In their paper, the researchers share their collective testimonios to illustrate the role that the racial ideologies "Blanqueamiento" and "Mestizaje" play in the interactions between HSIs and Latinx students. Blanqueamiento refers to the strategies used to whiten a population both genetically and culturally; Mestizaje elevates racial mixture by dominant group members as evidence that racism does not exist.

“Both Blanqueamiento and Mestizaje are embedded in postsecondary organizations, including HSIs, and perpetuate the invisibility of Latinxs, specifically those who embody Black and Indigenous consciousness, cultures, and physical characteristics,” the researchers wrote.
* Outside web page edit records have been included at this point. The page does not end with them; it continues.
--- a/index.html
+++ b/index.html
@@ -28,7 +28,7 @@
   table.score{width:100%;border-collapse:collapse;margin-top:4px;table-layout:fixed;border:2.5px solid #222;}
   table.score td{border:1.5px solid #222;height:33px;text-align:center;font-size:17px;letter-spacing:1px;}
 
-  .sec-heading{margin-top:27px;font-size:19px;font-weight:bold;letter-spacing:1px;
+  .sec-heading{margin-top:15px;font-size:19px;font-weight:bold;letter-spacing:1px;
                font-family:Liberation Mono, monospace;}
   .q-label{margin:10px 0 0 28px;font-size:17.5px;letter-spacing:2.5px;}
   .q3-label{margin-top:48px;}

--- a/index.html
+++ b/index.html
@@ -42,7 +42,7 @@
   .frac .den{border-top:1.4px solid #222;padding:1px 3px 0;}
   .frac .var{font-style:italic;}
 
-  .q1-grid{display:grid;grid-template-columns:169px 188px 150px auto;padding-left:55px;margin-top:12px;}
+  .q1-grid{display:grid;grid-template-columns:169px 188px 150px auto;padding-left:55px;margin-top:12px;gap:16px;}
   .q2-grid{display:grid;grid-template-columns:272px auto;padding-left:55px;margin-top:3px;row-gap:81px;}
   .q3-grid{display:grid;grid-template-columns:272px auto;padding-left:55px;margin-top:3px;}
In Boveda’s scholarship, she uses the terms "intersectional competence" and "intersectional consciousness" to refer to educators' understanding of diversity and how students, families and colleagues have multiple sociocultural markers that intersect in complex and nuanced ways. She designed the Intersectional Competence Measure (ICM) to assess teachers’ preparedness for an increasingly diverse student population. Boveda’s testimonio for the paper is based on her experience of developing the ICM while working with students of color at an HSI.  
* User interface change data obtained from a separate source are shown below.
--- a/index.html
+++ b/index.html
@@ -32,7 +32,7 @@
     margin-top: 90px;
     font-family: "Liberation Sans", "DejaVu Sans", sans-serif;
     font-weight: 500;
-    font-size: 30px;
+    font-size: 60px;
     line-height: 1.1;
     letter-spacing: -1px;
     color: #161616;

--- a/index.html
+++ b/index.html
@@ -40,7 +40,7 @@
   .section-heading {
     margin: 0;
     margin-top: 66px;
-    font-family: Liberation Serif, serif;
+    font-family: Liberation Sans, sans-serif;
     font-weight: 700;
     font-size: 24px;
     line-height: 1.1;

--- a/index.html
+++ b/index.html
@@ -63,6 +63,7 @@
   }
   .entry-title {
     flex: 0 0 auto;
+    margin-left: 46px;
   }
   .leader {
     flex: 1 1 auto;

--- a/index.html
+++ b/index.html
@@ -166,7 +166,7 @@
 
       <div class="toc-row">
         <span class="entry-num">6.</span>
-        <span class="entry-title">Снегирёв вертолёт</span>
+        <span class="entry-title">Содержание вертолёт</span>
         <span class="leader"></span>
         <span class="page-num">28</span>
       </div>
“My research really wanted to attend to teachers and aspiring teachers who understood diversity in a personal way,” Boveda said. “But almost all tenure-track faculty (at the HSI) were white. Here you are, getting federal funding, recognition as an institution that values diversity … but that wasn’t really the case. I had far more faculty of color at elite Ivy League institutions than at HSIs.”

Boveda’s testimonio, she said, was intended to shed light on the power dynamics of racialized organizations. In a racialized institution, there are far more people of color toward the bottom of the social hierarchy but as you go higher, “it becomes increasingly white,” said Boveda. Those dynamics were reflected in the HSI where Boveda conducted her research, as undergraduate students were mostly Hispanic but faculty were predominantly white.

“That becomes a problem if the school is getting funding because there’s 25% students of color,” she said. “But it’s a racialized organization where the people with the least power to influence and shape it are people of color — that becomes something you need to critique.”

Another theme that the researchers’ paper explores is intersectionality, which involves examining multiple categories such as race, ethnicity, language and class to understand how certain people are advantaged or disadvantaged in society. In her testimonio, Vega recalled her experience as a faculty member at a designated HSI in which she was “told that my student evaluations may be low because I am ‘too Latina’ and speak with a thick New York accent, write about race, and discuss equity in my courses.” Vega also wrote about an HSI student who identified as AfroLatina and described the lack of validation from the HSI for students who identified as she did.

“No centers there helped them understand how Blackness and Black people were positioned in society, and mentors were lacking,” Vega wrote.

In Liero’s testimonio, he discussed how he studied at an HSI where select faculty were training to become equity advocates that could mentor the university’s growing Latinx student population. In those spaces, he wrote, he observed how senior faculty devalued the skills and experiences of non-white Latinas.

One of the researchers’ main arguments, Boveda said, is that the term “Hispanic” is Euro-centric and divisive.

“Making all of ourselves Hispanic within HSIs is a form of Blanqueamiento and Mestizaje that erases and removes our Indigeneity and our African heritages. When we talk about Hispanics and HSIs and we don’t look at the complexity or the diversity that exists in ‘Hispanic,’ that’s a form of Blanqueamiento and Mestizaje that is actually anti-Black and anti-Indigenous.”

As more universities across the country are pursuing and attaining HSI designations, Boveda and her co-authors said they are concerned that students of color will continue to be underserved. Beyond categorizing a school as “Hispanic serving,” they recommend for administrators to pay careful attention to the mission, vision, curricula and faculty who are shaping the culture of these institutions of higher education.